Magistrate Judge Philip M. Frazier held a discovery dispute conference on October 26, 2007, at which Defendants objected to production of various documents responsive to Request 16 on the grounds that they are protected by the attorney-client and/or work product privileges. Defendants submitted these documents for in camera review (See Doc. 99, pp. 62-66). All of the documents relate emails and attachments sent between LLF and its public relations firm, Public Strategies, Inc. (PSI). LLF and Lakin's attorney in other civil matters, William Lucco, recommended that Defendants hire PSI in order to help LLF deflect negative publicity and other fallout from Thomas Lakin's legal troubles.

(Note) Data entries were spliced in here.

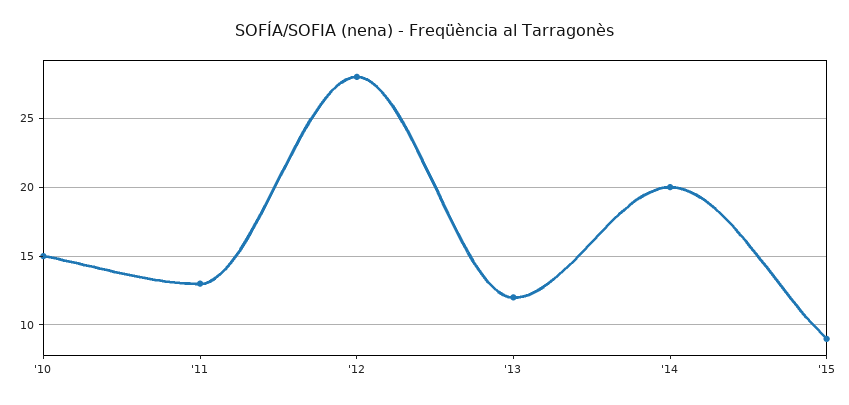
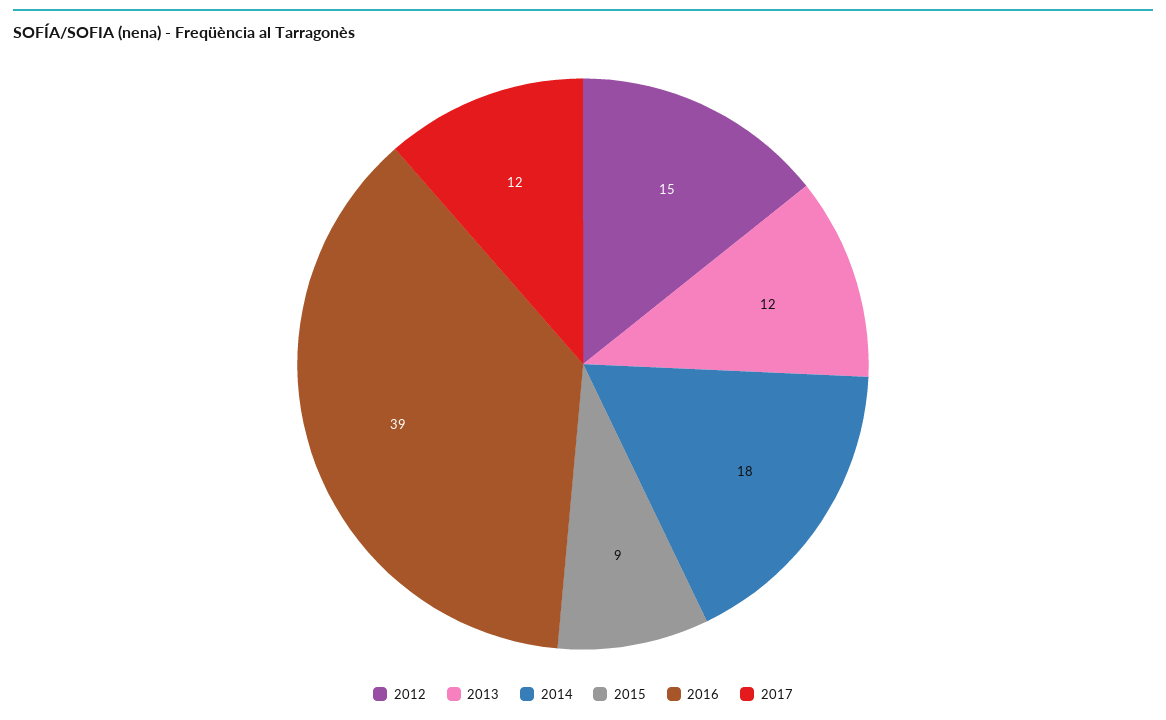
'10: 15 -> none
'11: 13 -> none
'12: 28 -> 15
'14: 20 -> 18
2016: none -> 39
2017: none -> 12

The salacious details of United States v. Lowell Thomas Lakin, 07-CR-30068 (S.D. Ill.), have been reported ad nauseam in local print and electronic media.
On November 1, 2007, Judge Frazier ruled that the documents were not protected by any privilege and ordered LLF to produce them (See Doc. 87). Judge Frazier ruled that the attorney/client privilege does not protect these emails because the communications were not made between attorney and client. Judge Frazier noted that "What develops when the client acts on [his attorney's] advice is not protected." Doc. 87, p. 4. Additionally, Judge Frazier ruled that the work product privilege does not apply because "The public relations effort was not something done in anticipation of litigation, except to the extent that it might keep LLF involved in existing litigation by keeping clients and employees in the fold." Id. As such, Judge Frazier regarded the public relations work to be a business decision, and not a litigation decision. Id.

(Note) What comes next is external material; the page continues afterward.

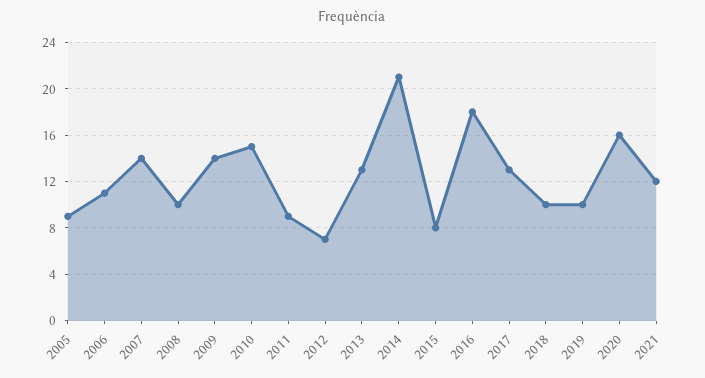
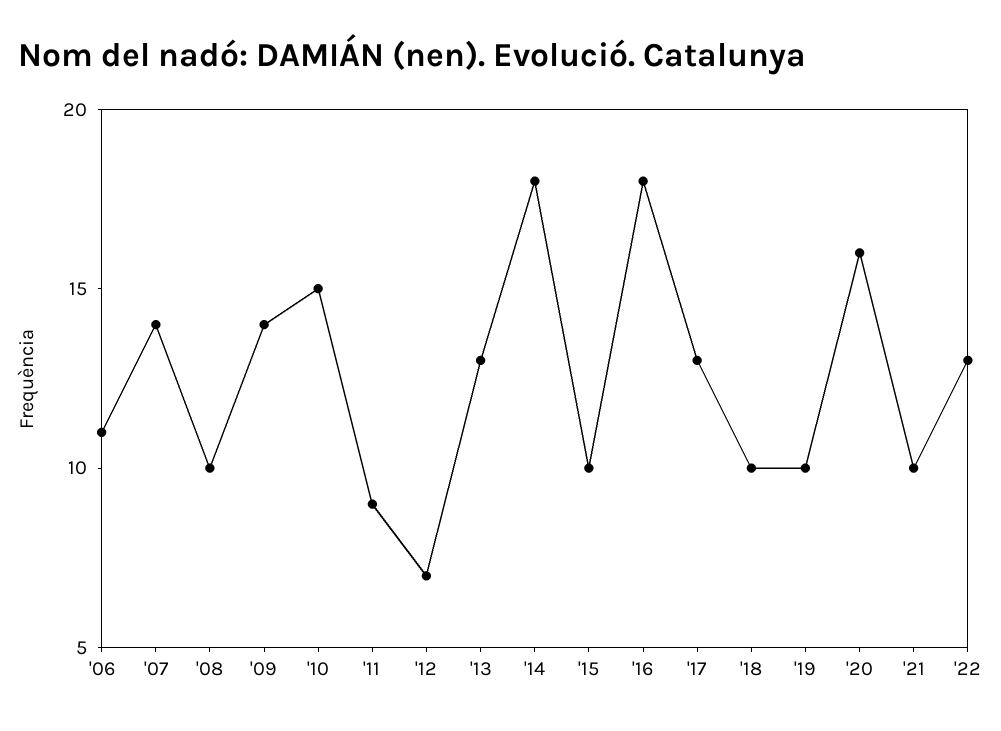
2005: 9 -> none
2014: 21 -> 18
2015: 8 -> 10
2021: 12 -> 10
'22: none -> 13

Dissatisfied with Judge Frazier's ruling, Defendants timely filed this appeal on November 12, 2007 (Doc. 89). It is important to note that Defendants only object to Judge Frazier's ruling as to some of the documents, and these have been filed under seal for in camera review (Doc. 90). Burke responded on December 10, 2007 (Doc. 98). A transcript of the October 26, 2007 discovery hearing held before Judge Frazier was also filed (Doc. 99).
Having fully reviewed these documents, the Court AFFIRMS the Magistrate Judge's ruling (Doc. 87) and ORDERS Defendants to produce all "Public Strategies" documents.
B. Analysis
FEDERAL RULE OF CIVIL PROCEDURE 72(a) provides that where a party objects to the Magistrate Judge's ruling on a non-dispositive pre-trial matter, "The district judge to whom the case is assigned shall consider such objections and shall modify or set aside any portion of the magistrate judge's order found to be clearly erroneous or contrary to law."

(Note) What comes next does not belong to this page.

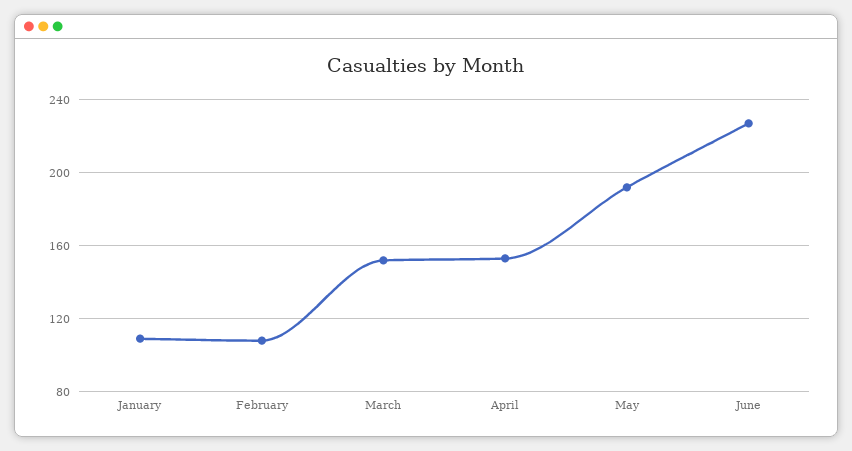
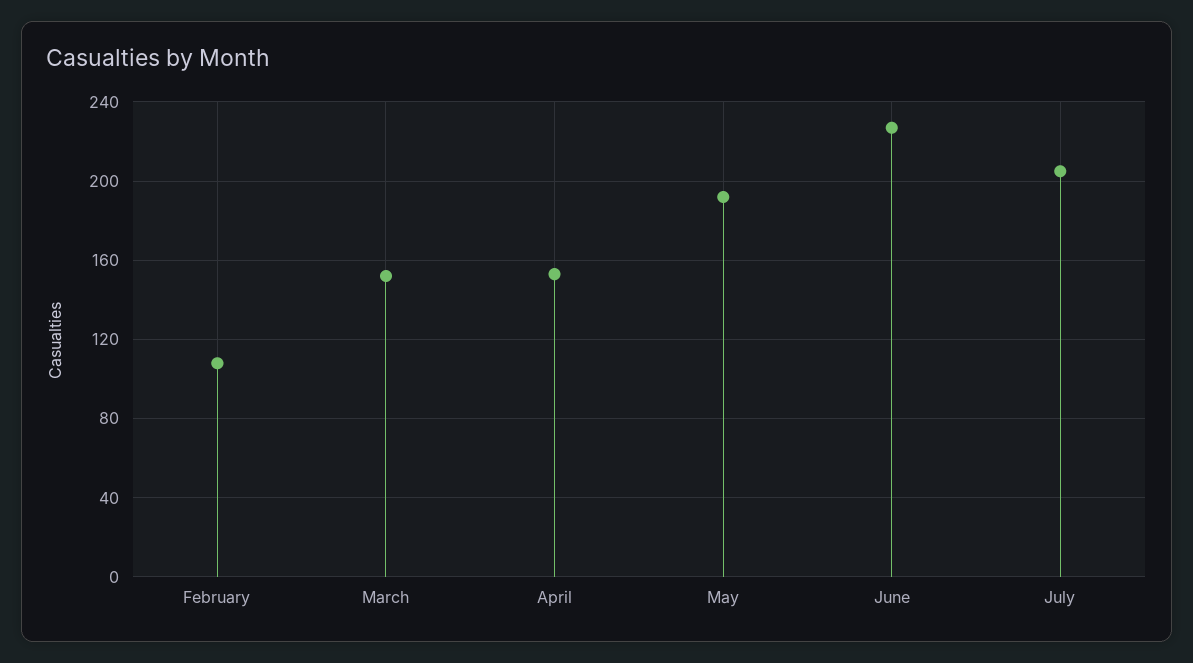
January: 110 -> none
July: none -> 205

Defendants argue that the Magistrate Judge's ruling is clearly erroneous and contrary to law because the documents in question are privileged, and that Burke has not made the necessary showing to obtain the documents under Federal Rule of Civil Procedure 26. Rule 26(b)(3) provides:
Though Judge Frazier ruled that the documents are not privileged as attorney-client communications or work product, Defendants challenge Judge Frazier's ruling only as to the finding that the documents are not protected as work product. To the extent that Defendants' appeal can be construed as also challenging the ruling on the issue of attorney-client privilege, the Court finds that Judge Frazier's ruling is not clearly erroneous or contrary to law, because none of the documents in question involve attorney-client communications. Rather, the documents involve communications between two entities that do not stand in an attorney-client relationship: the public relations firm and LLF.
a party may obtain discovery of documents . . . prepared in anticipation of litigation or for trial by or for another party or by or for that other party's representative (including the other party's attorney, consultant, surety, indemnitor, insurer, or agent) only upon a showing that the party seeking discovery has a substantial need of the materials in the preparation of the party's case and that the party is unable without undue hardship to obtain the substantial equivalent of the materials by other means.
The threshold question is whether these documents fall within the ambit of Rule 26. If so, Burke cannot obtain the documents without a showing that he has a substantial need of the documents and that he cannot obtain the substantial equivalent without undue hardship. Logan v. Commercial Union Ins. Co., 96 F.3d 971, 976 (7th Cir. 1996) ("if a party demonstrates that materials in its possession that would otherwise be discoverable were prepared in anticipation of litigation, the materials are considered work product and become subject to a qualified privilege."). However, if the documents are not within the scope of Rule 26, then the privilege does not apply and Defendants must produce them.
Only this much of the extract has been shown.